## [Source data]
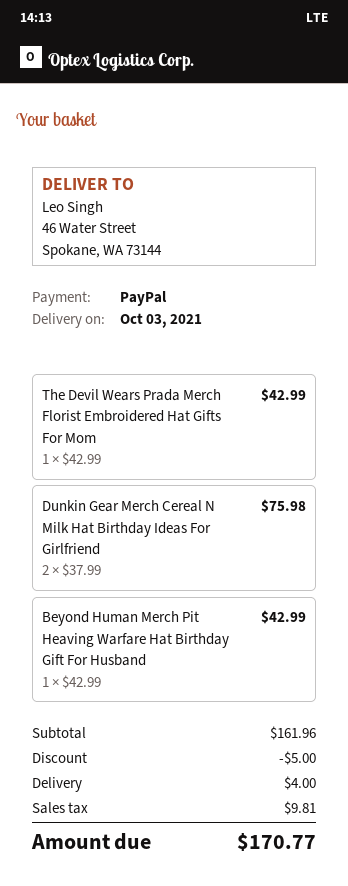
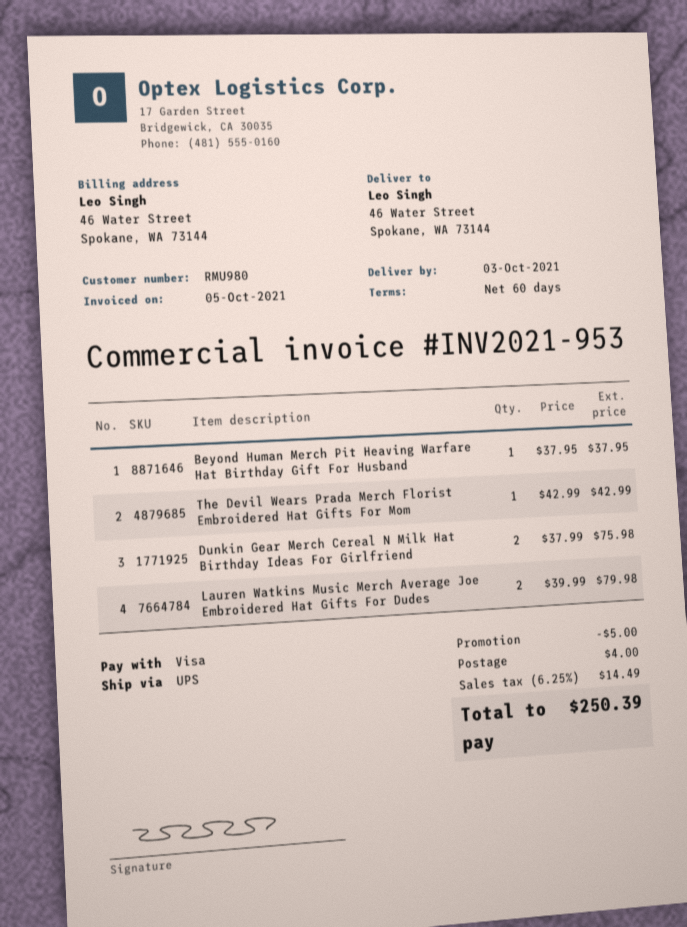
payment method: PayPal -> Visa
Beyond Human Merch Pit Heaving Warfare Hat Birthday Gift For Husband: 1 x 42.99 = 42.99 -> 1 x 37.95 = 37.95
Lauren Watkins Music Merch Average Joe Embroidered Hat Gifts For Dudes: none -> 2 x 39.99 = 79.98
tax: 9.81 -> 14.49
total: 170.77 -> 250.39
---
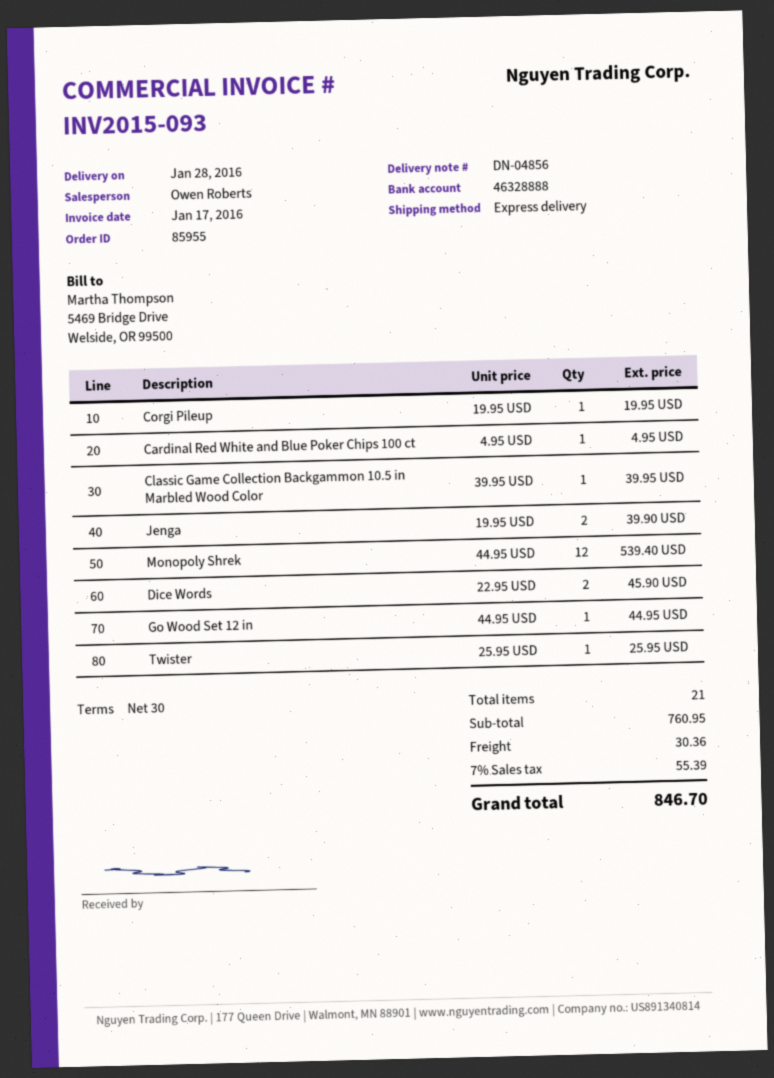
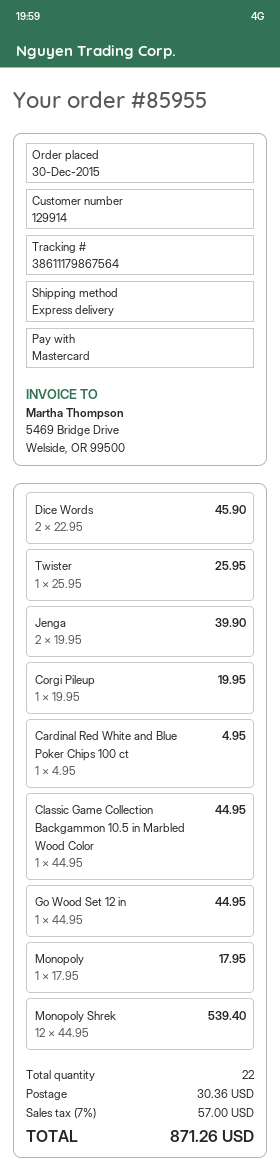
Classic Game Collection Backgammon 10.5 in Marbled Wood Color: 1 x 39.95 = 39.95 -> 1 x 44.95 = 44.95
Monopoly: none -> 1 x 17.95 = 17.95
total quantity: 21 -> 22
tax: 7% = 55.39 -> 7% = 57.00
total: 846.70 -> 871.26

## [TASK TO COMPLETE]
Every line with "total" in it should be copied from the entries.

## [FINISHED EXERCISE]
total: 170.77 -> 250.39
total quantity: 21 -> 22
total: 846.70 -> 871.26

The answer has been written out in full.